Start of Block

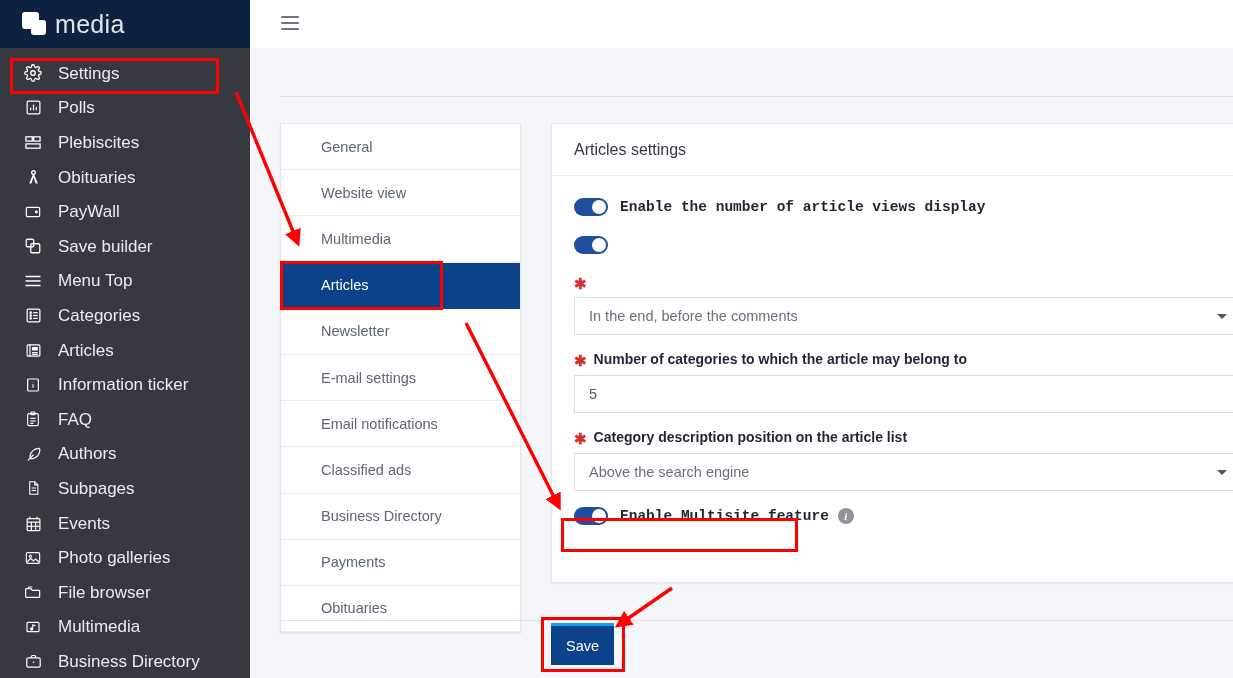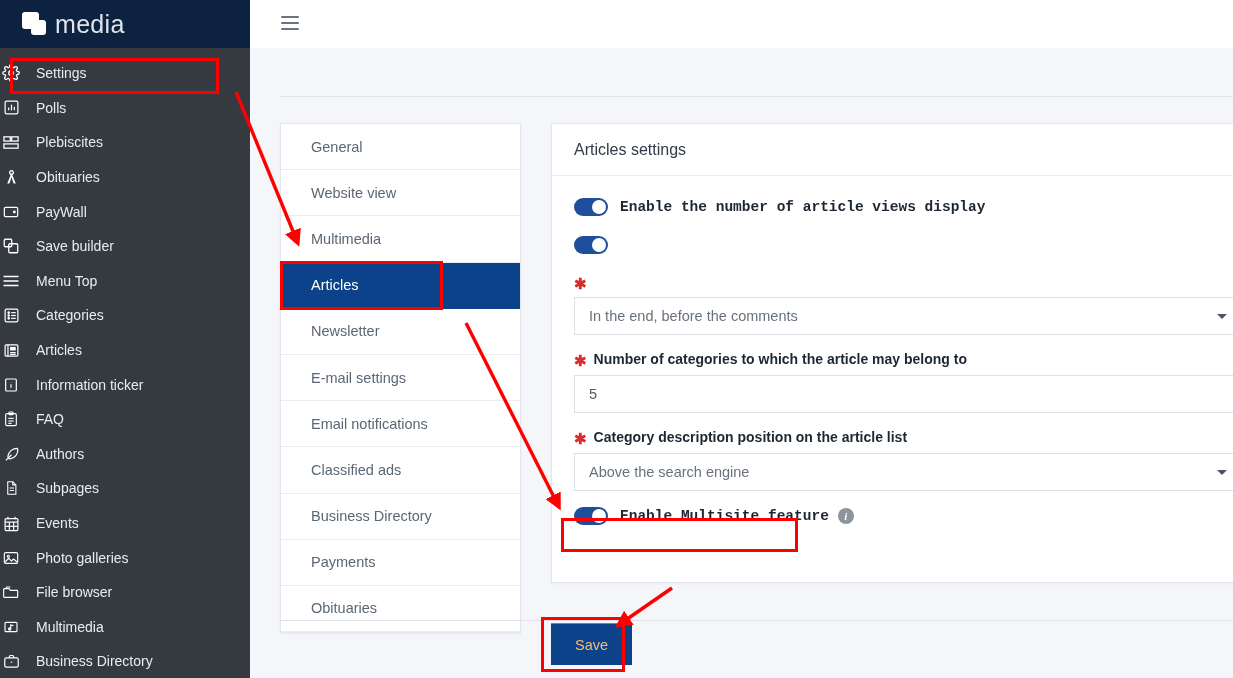"Settings" .nav-item { font-size: 14px -> 17px; padding-left: none -> 22px }
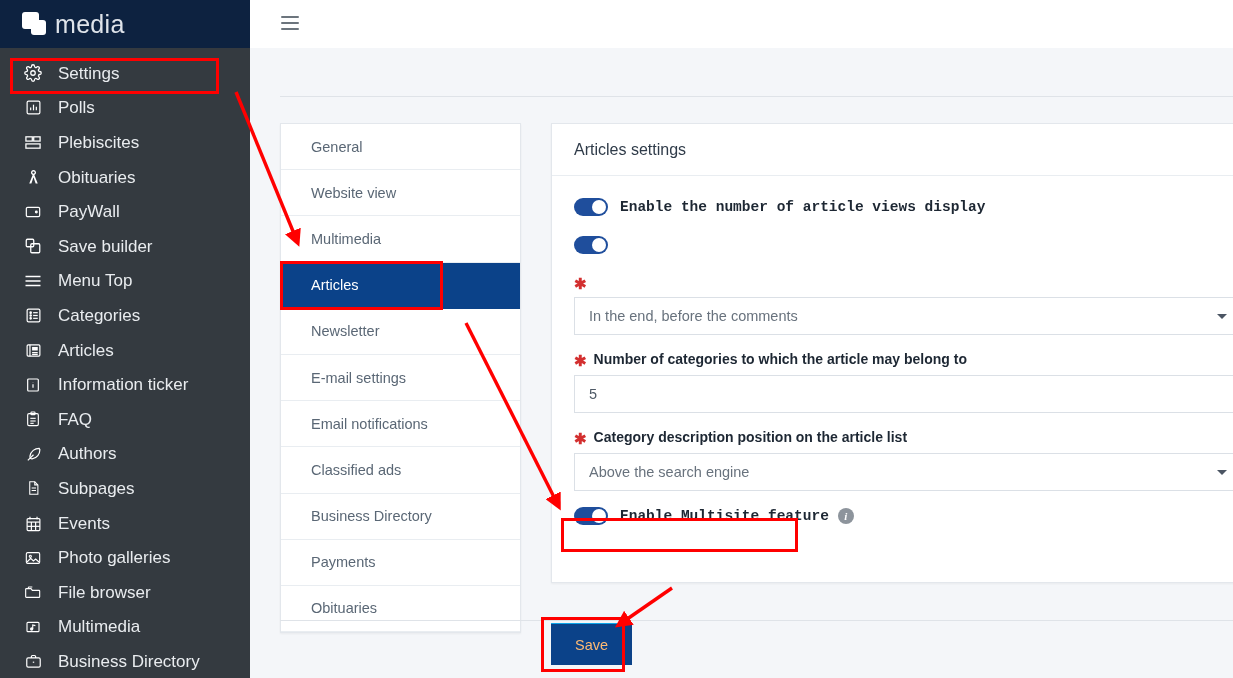"General" .tab-item { padding-left: 30px -> 40px }
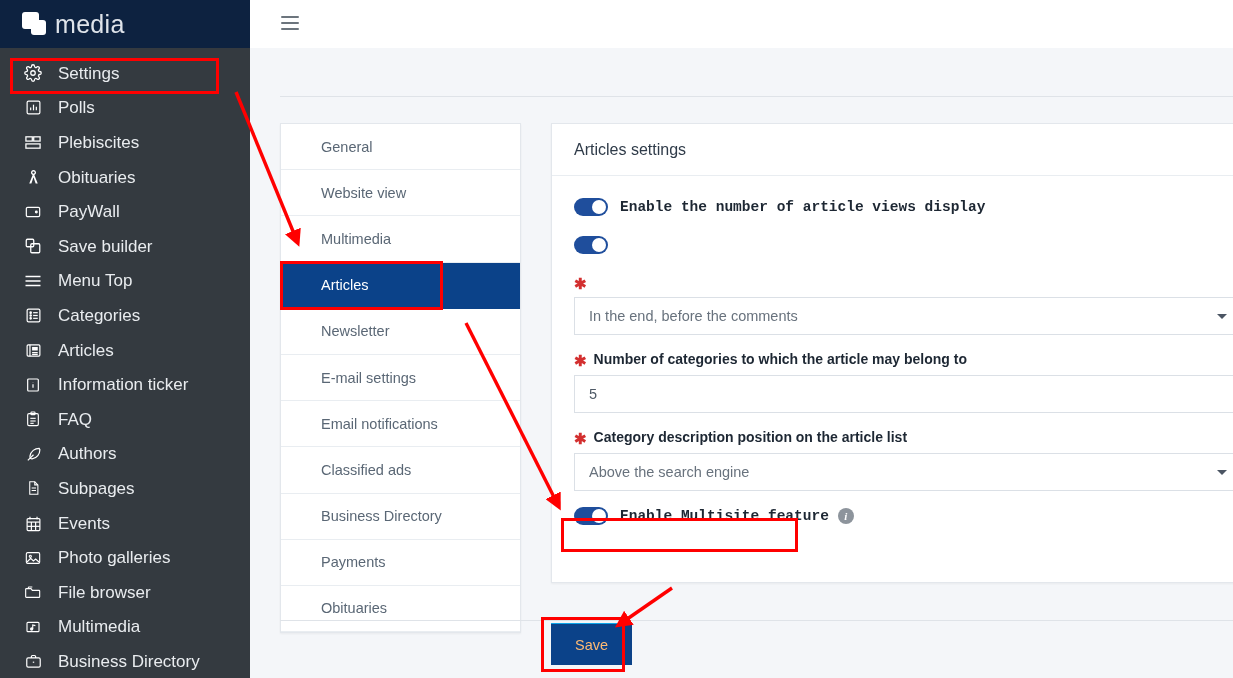"Save" .save-btn { border-top: 1px solid #0ea5e9 -> 3px solid #0ea5e9; color: #fdba74 -> #ffffff; width: 81px -> 63px }
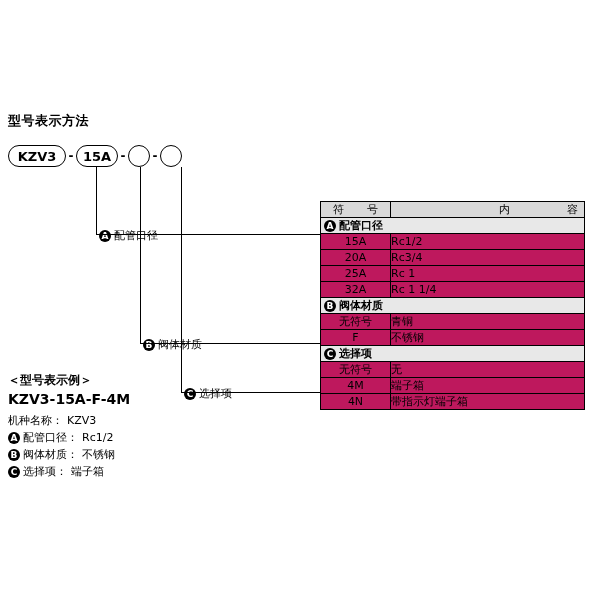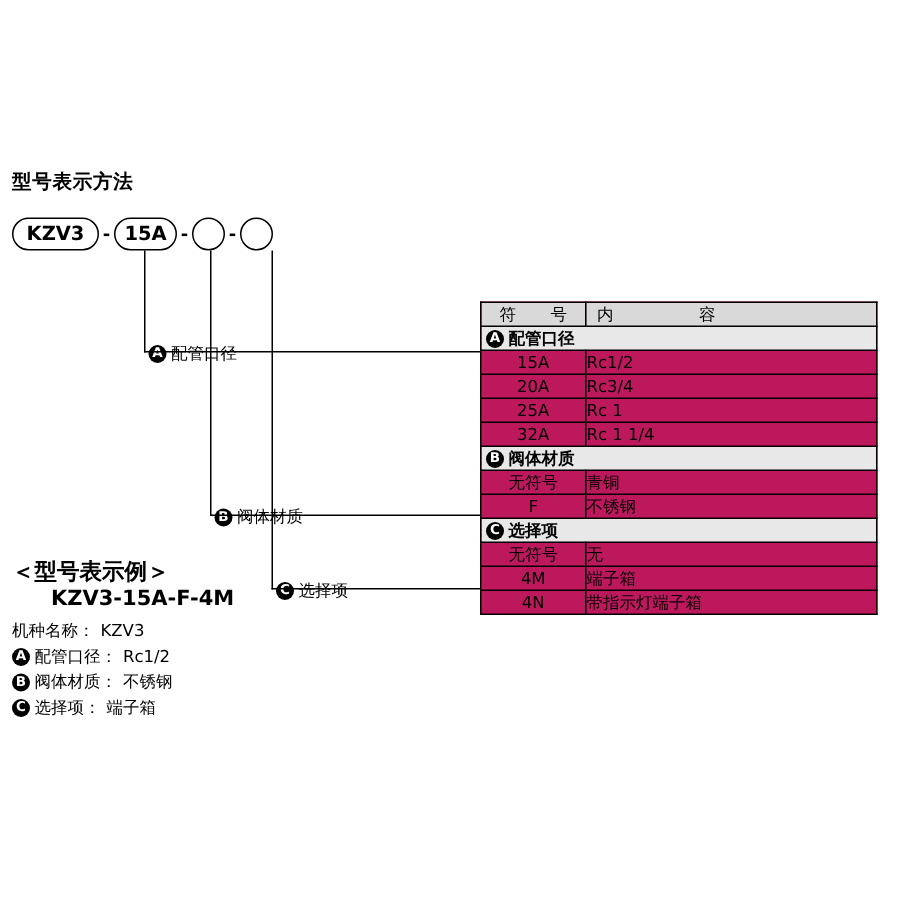"内 容" td.c-desc { padding-left: 1px -> 16px; text-align: left -> right }
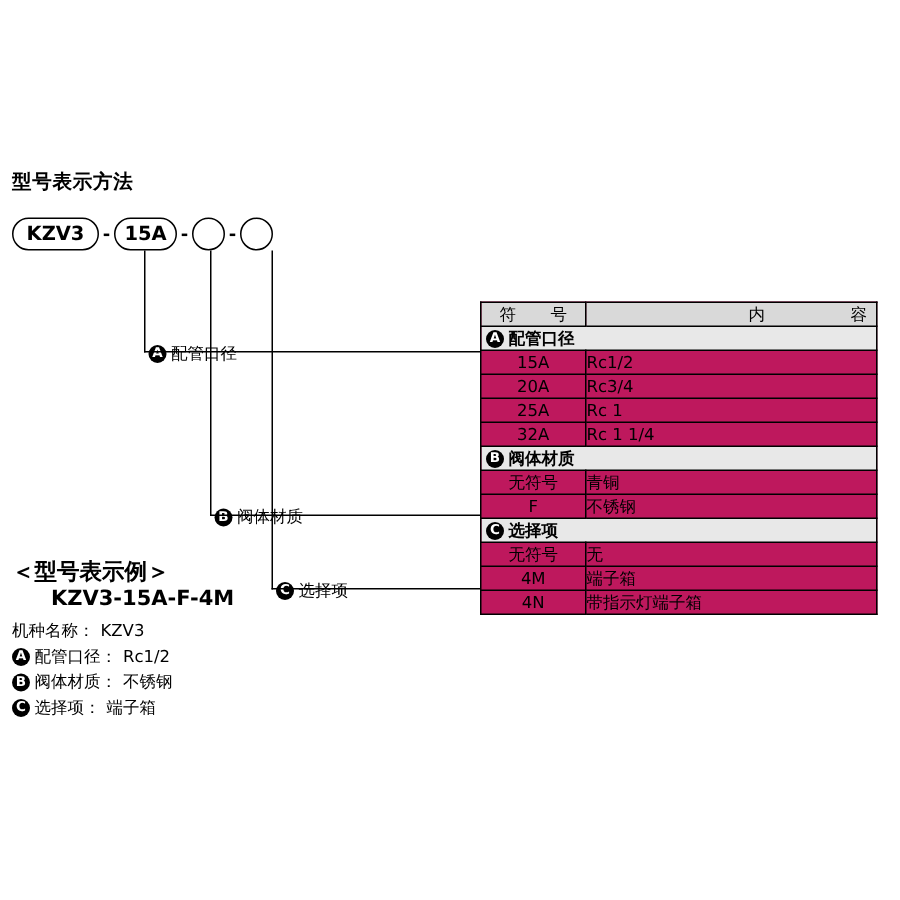"＜型号表示例＞" .ex-head { font-size: 15px -> 12px }
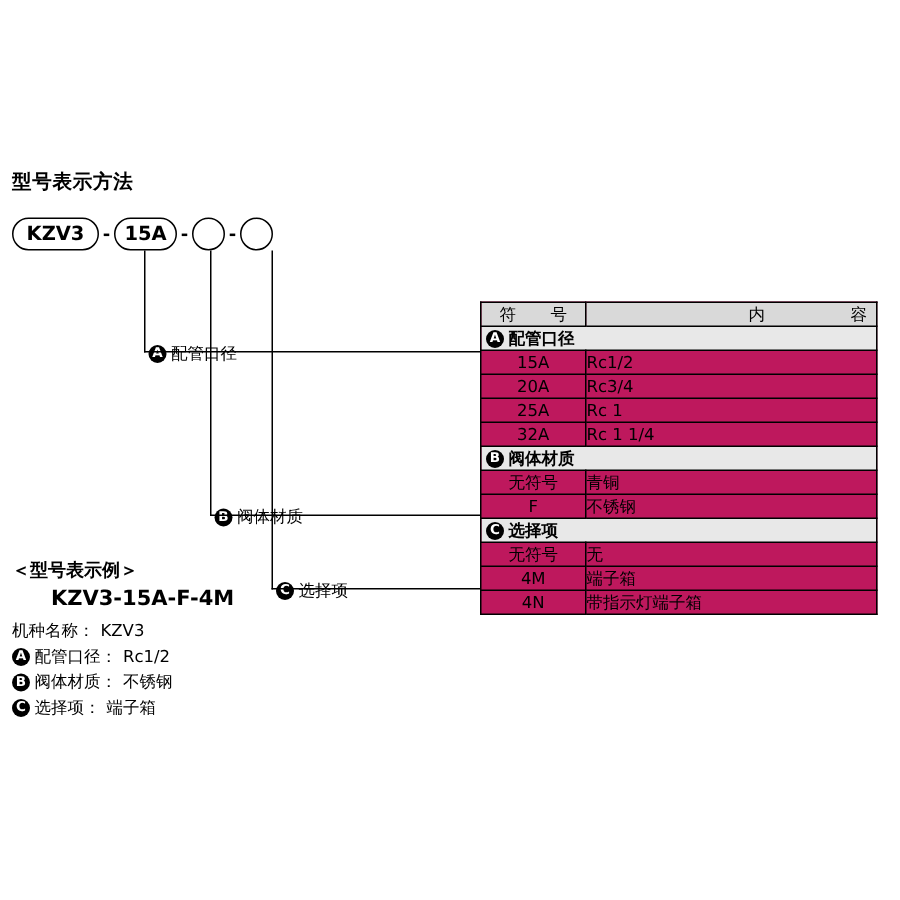"KZV3-15A-F-4M" .ex-code { margin-left: 26px -> none }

End of Block

◆ Problem to work on ◆
Return each entry exactly as given. Leave the images out.

◆ Your solution ◆
"Settings" .nav-item { font-size: 14px -> 17px; padding-left: none -> 22px }
"General" .tab-item { padding-left: 30px -> 40px }
"Save" .save-btn { border-top: 1px solid #0ea5e9 -> 3px solid #0ea5e9; color: #fdba74 -> #ffffff; width: 81px -> 63px }
"内 容" td.c-desc { padding-left: 1px -> 16px; text-align: left -> right }
"＜型号表示例＞" .ex-head { font-size: 15px -> 12px }
"KZV3-15A-F-4M" .ex-code { margin-left: 26px -> none }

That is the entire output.